Ultimately, I could not combine the data geographically, and I could not compare the datasets directly. But I decided that I could construct two separate studies and qualitatively assess the impact of certain variables. What you see below is an amalgamation of two different data visualization studies: a longitudinal study of crime in New York grouped by NYPD precinct, and a demographic snapshot of the city grouped by ACS PUMA.
Data Visualization
My first goal was to visualize crime and demographic data in a choropleth map. Below you can see each precinct color coded by crime rate (with a drop-down menu allowing selections between different types of crime [i.e. major felonies, minor felonies, misdemeanors, and violations], and a slider allowing selection of different years from 2000 to 2016). Figure 1.1 depicts the former, and showcases the hover-over function I implemented into the map.
Figure 1.2 is another close-up of the crime data choropleth. Data generally hold up with commonly-held assumptions: deep Brooklyn and the Bronx exhibit high rates of crime. An interesting outlier is New York's midtown and NoHo regions, where crime rates fall into the highest crime rate bucket. I could not glean a reason from the data that I had, but it presents an interesting problem for future analysis, should I revisit the data. |
Highest Crime Rates
My next step was to go through the same process, but with the ACS data. Figures 1.3 and 1.4 depict the same process, but with PUMAs instead of NYPD precincts. You will notice that areas of high crime (i.e. The Bronx and South Brooklyn) from Figures 1.1 and 1.2 roughly tend to correlate with areas of high unemployment and high labor force disengagement, with the exception of mid-town Manhattan. The outer edges of New York proper also exhibit high rates of labor force disengagement. I posit this is due to the outskirts being a more suitable residential area for the retired and family-rearing population, a trend we see in suburban commuters.
Crimes
My second goal was to construct a handful of graphs which visually represented the data and exposed interesting bi-variate trends. I first confirmed that the New York crime rate had indeed dropped significantly (see Figure 2.1). What's astounding is that since the turn of the millennium, the city-wide crime rate dropped from just under 250,000 offenses per year to a little above 150,000 offenses per year, almost a 40% decrease since the beginning of the NYPD data set. Some inter-borough disparities in crime volume can be explained by each borough's population size, with Brooklyn having by far the largest population. But in hindsight, a similar graph adjusting for population size would have been interesting to ponder.

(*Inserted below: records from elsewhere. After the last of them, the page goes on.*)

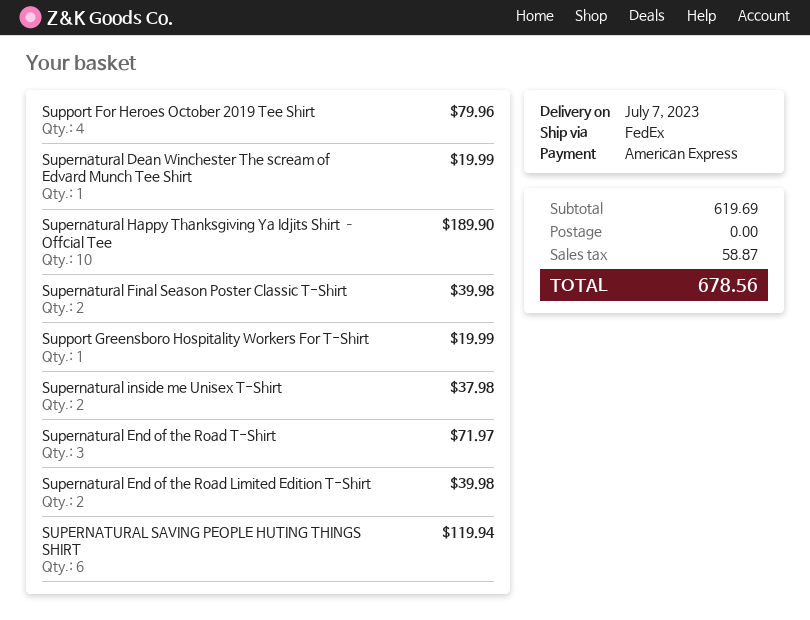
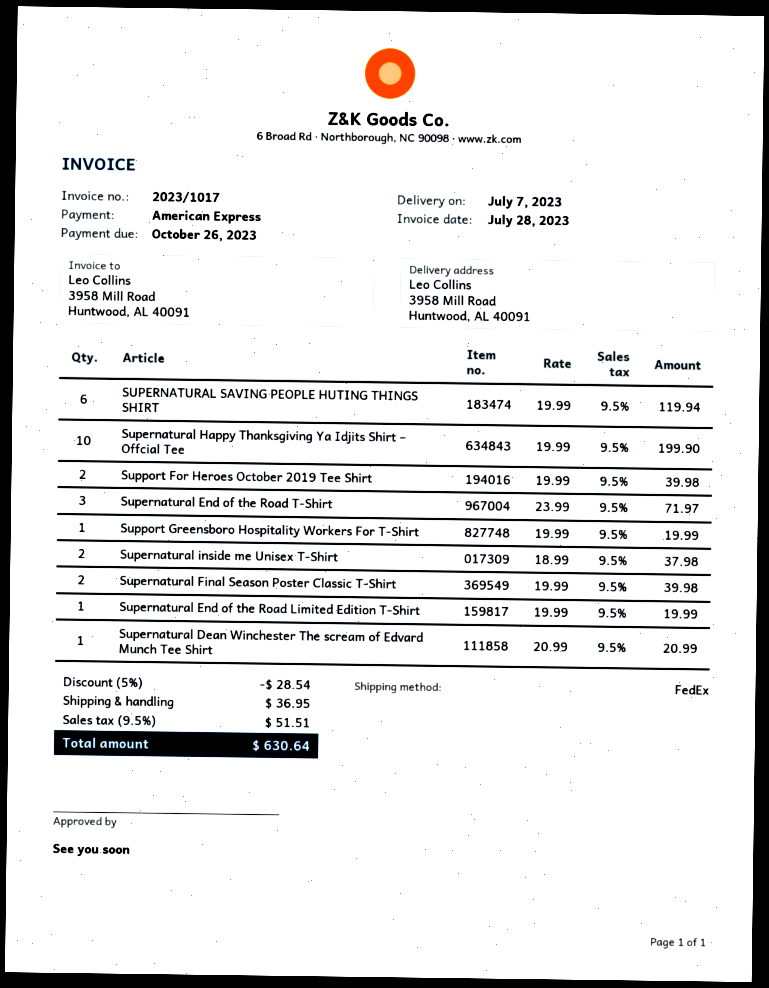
Support For Heroes October 2019 Tee Shirt: 4 for 79.96 -> 2 for 39.98
Supernatural Dean Winchester The scream of Edvard Munch Tee Shirt: 1 for 19.99 -> 1 for 20.99
Supernatural Happy Thanksgiving Ya Idjits Shirt – Offcial Tee: 10 for 189.90 -> 10 for 199.90
Supernatural End of the Road Limited Edition T-Shirt: 2 for 39.98 -> 1 for 19.99
discount: none -> 5% = 28.54
shipping: 0.00 -> 36.95
tax: 58.87 -> 51.51
total: 678.56 -> 630.64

Note: Staten Island data were incomplete from the dataset between 2000 and 2012 and an executive decision was made to disqualify these years
I next looked at income bracket distributions throughout the city to see if income correlated with crime rate. Not surprisingly, in 2015, Manhattan had the most number of families that made more than $200,000 a year. The Bronx stands apart with the most number of households with the least amount of income, and the least number of households with a high amount of income. Brooklyn exhibits a similar pattern, with a bolstered right tail, probably due to the gentrification of neighborhoods such as Williamsburg and Brooklyn Heights. Qualitatively, neighborhoods with fewer rich households in proportion to poor households seem to have a higher crime rate.
Median Income vs Unemployment
Finally, I plot mean and median income against unemployment rate. We can see that there is a relatively strong correlation between the two variables.